Sensory block was assessed in dermatomal areas of T6 to S1, S2 with a blunt 23 G hypodermic needle using following scaling system – 0 = normal sensation. 1 = loss of prick sensation (analgesia). 2 = loss of touch sensation (anesthesia). Onset of sensory block was the time from intrathecal injection to the time taken to achieve T10 dermatome level. Highest level of sensory block achieved was noted and time taken to achieve highest level of sensory block was also noted. Two segment regression and duration of sensory block (was the time taken to regress sensory block upto S1 dermatome in the heel) were also noted.
Motor block was assessed using modified Bromage scale 1: Complete block (unable to move feet or knee), 2: Almost complete block (able to move feet only), 3: Partial block (just able to move knees), 4: Detectable weakness of hip flexion while supine (full flexion of knees), 5: No detectable weakness of hip flexion while supine, 6: Able to perform partial knee bend. Onset of motor block and duration of motor block were recorded. VAS Numeric Pain Distress Scale was recorded before the start of procedure and postoperatively until patient demands IM/IV analgesia.
Duration of analgesia was defined as the time from intrathecal injection to the time when VAS score recorded > 3 or when patient demands for IM/IV analgesia (rescue analgesia). Time to return of voiding function post-operatively was assessed post-operatively by asking whether patient is able to void or not.

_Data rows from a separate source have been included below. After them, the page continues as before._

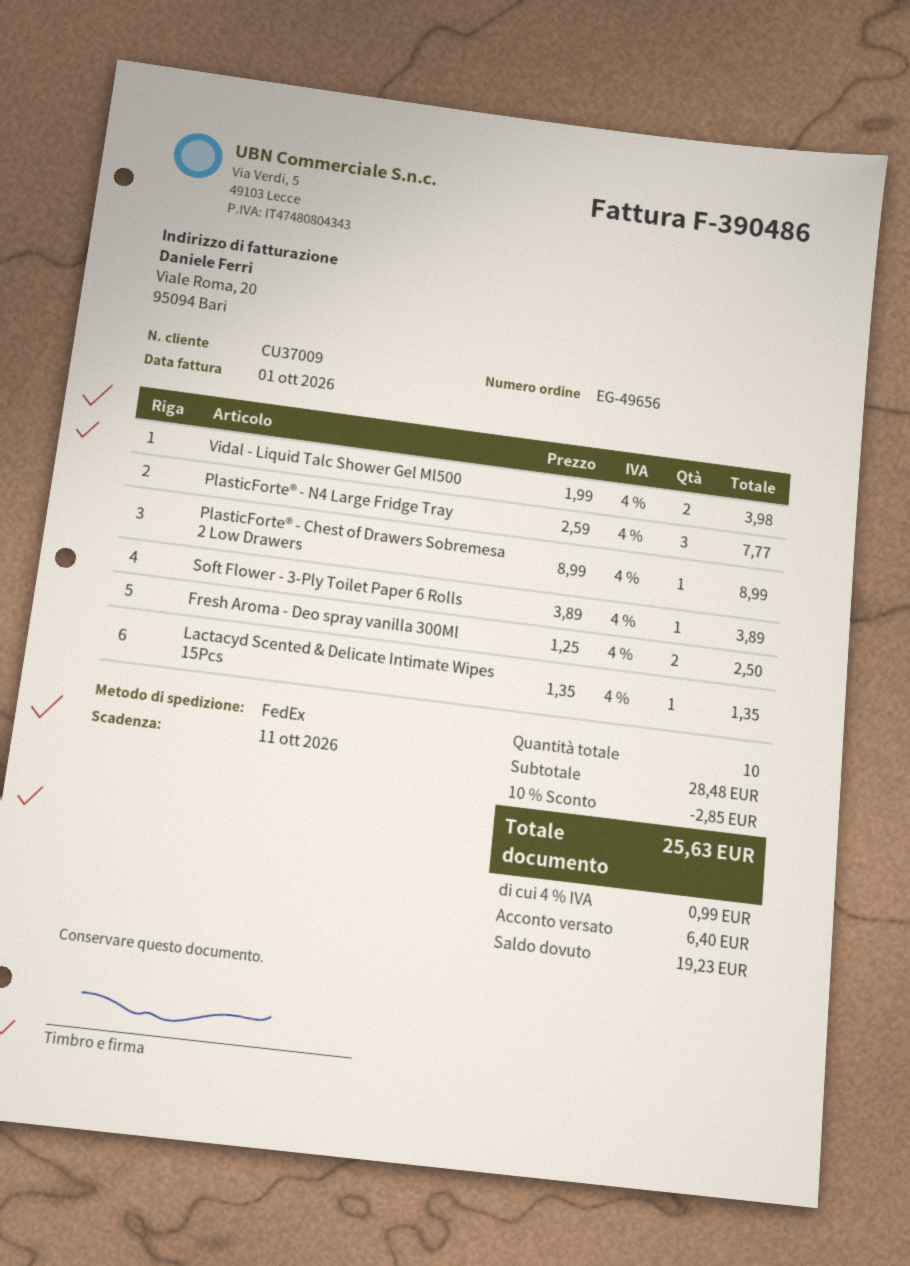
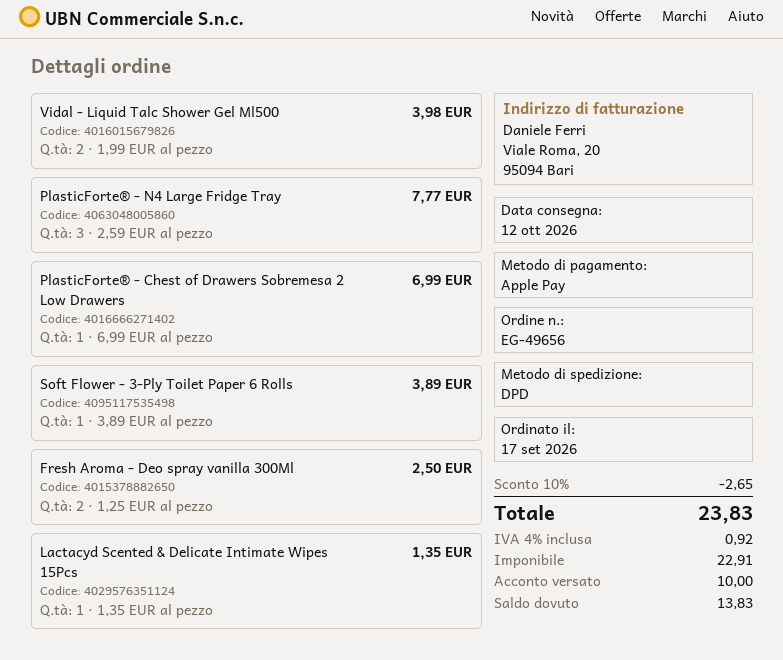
shipping method: FedEx -> DPD
PlasticForte® - Chest of Drawers Sobremesa 2 Low Drawers: 1 x 8.99 = 8.99 -> 1 x 6.99 = 6.99
discount: 10% = 2.85 -> 10% = 2.65
tax: 4% = 0.99 -> 4% = 0.92
total: 25.63 -> 23.83
deposit: 6.40 -> 10.00
balance: 19.23 -> 13.83

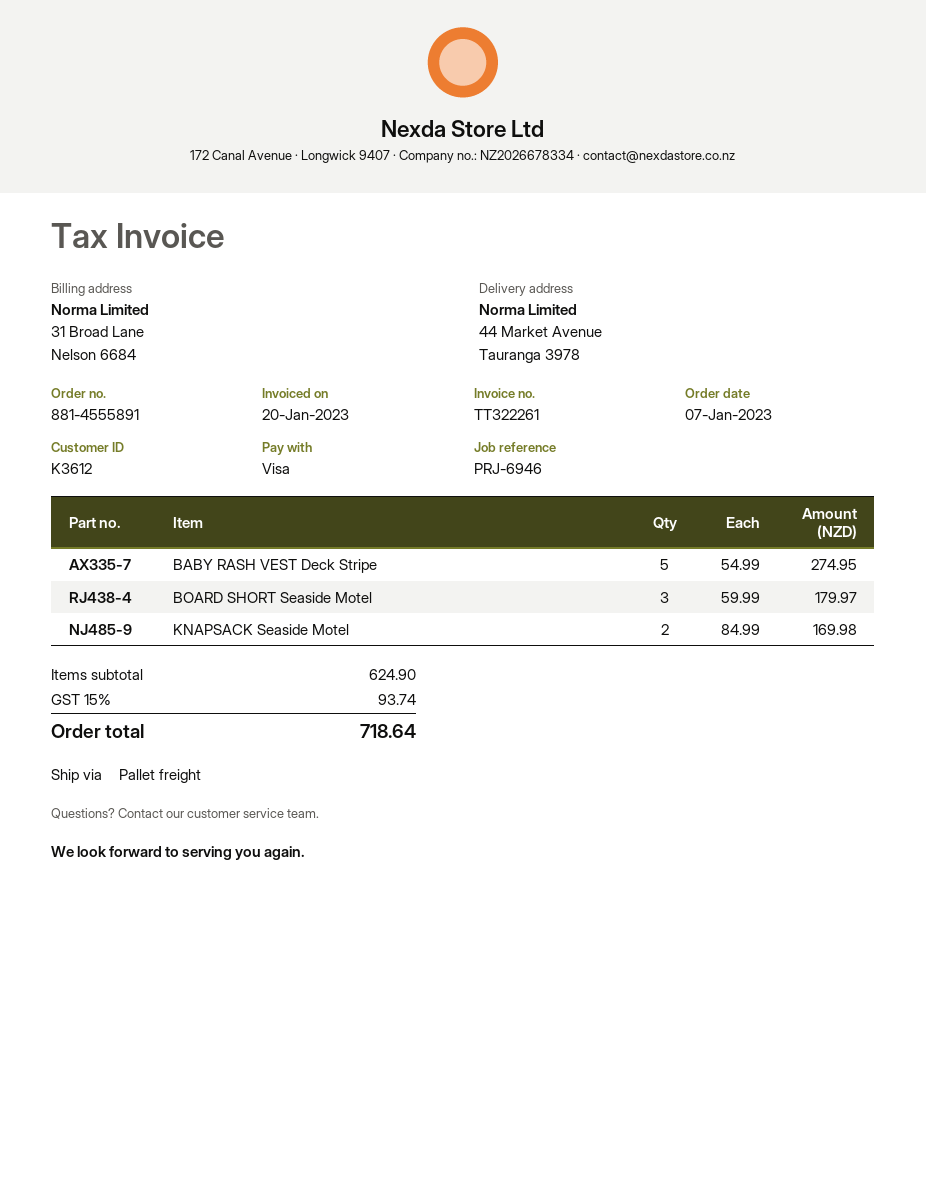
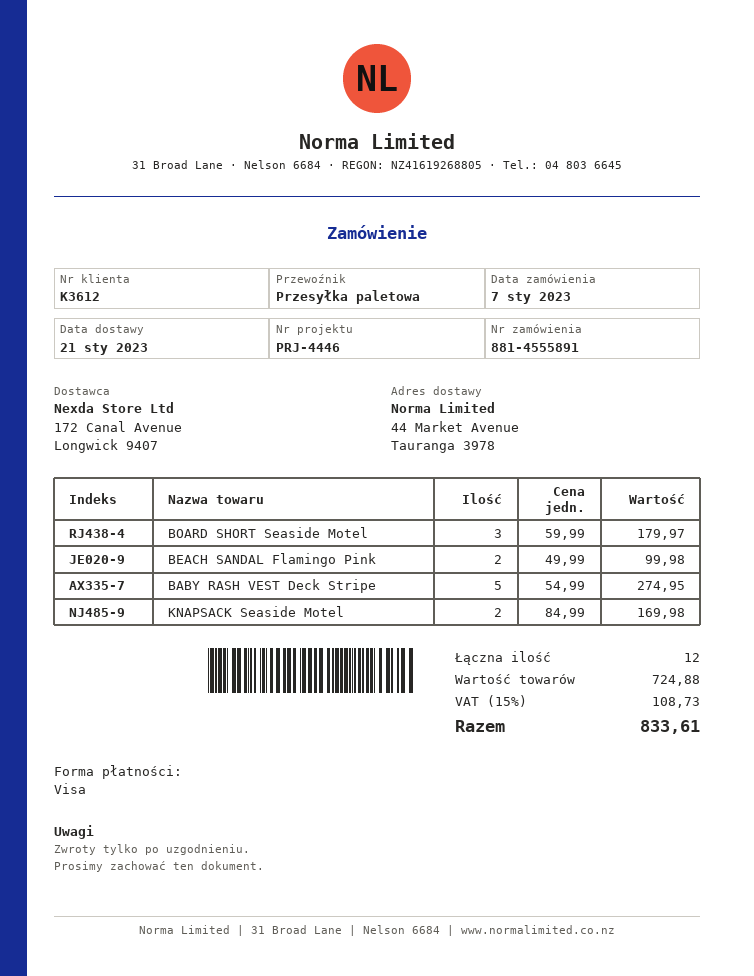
reference: PRJ-6946 -> PRJ-4446
BEACH SANDAL Flamingo Pink: none -> 2 x 49.99 = 99.98
subtotal: 624.90 -> 724.88
tax: 15% = 93.74 -> 15% = 108.73
total: 718.64 -> 833.61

The time to return of voiding function was assessed by asking whether patient is able to void or not. Side effects such as bradycardia (heart rate < 50 beats/min), hypotension (decrease in systolic blood pressure > 30% from the baseline), nausea, vomiting etc. were observed
Statistical analysis: Based on previous study by Casati A, Fanelli G, Danelli G, et al. 2007, sample size was calculated to be 45 patients, to be randomly included in each group to demonstrate a power of 0.8 and type -1 error of 0.05. To allow for study error and attrition, 45 patients was included in each group. Data were compared by using standard qualitative and quantitative tests (e.g. unpaired student–t- test, Chi-Square, ANOVA). Using SPSS 13.0 for Windows (SPSS Inc., Chicago, IL, USA) statistical analysis was done. Categorical data are presented as number of cases recorded (percent); Continuous variables are presented as mean (standard deviation). No adjustment was made to the comparison-wise P values to account for the multiple outcome variables.
RESULTS
120 patients were assessed for eligibility out of which 30 patients were excluded since they did not fulfill the study criteria, rest 90 patients were included in the study (Figure 1).
Figure 1: Consort diagram
There was no significant difference in demographic profile, duration and type of surgery in both Group A and Group B (Table 1).
Table 1: Demographic profile, duration and type of surgery
| Patients variables | 2-Chloroprocaine
Group A (n = 45) |
Hyperbaric bupivacaine
Group B (n = 45) |
p-value |
| Age (years) | 40.7 ± 14 | 42.9 ± 12.4 | 0.442 |
| Sex (male/female) | 31/14 | 37/8 | 0.141 |
| Weight (kg) | 67.9 ± 8.9 | 70.9 ± 7.8 | 0.086 |
| ASA physical status (I/II) | 37/8 | 39/6 | |
| Duration of surgery (min) | 52.7 ± 9.7 | 54.2 ± 8.0 | 0.429 |
| Type of surgery | |||
| General | 32 (71.11%) | 37 (82.22%) | - |
| Genitourinary | 2 (4.44%) | 4 (8.89%) | - |
| Gynecologic | 7 (15.56%) | 3 (6.67%) | - |
| Orthopedics | 4 (8.89%) | 1 (2.22%) | - |
ASA = American Society of Anesthesiologists
P < 0.05 (significant) The time of onset of sensory block was earlier and two segment regression, duration of sensory block were shorter in Group A than Group B (p < 0.001) (Table 2).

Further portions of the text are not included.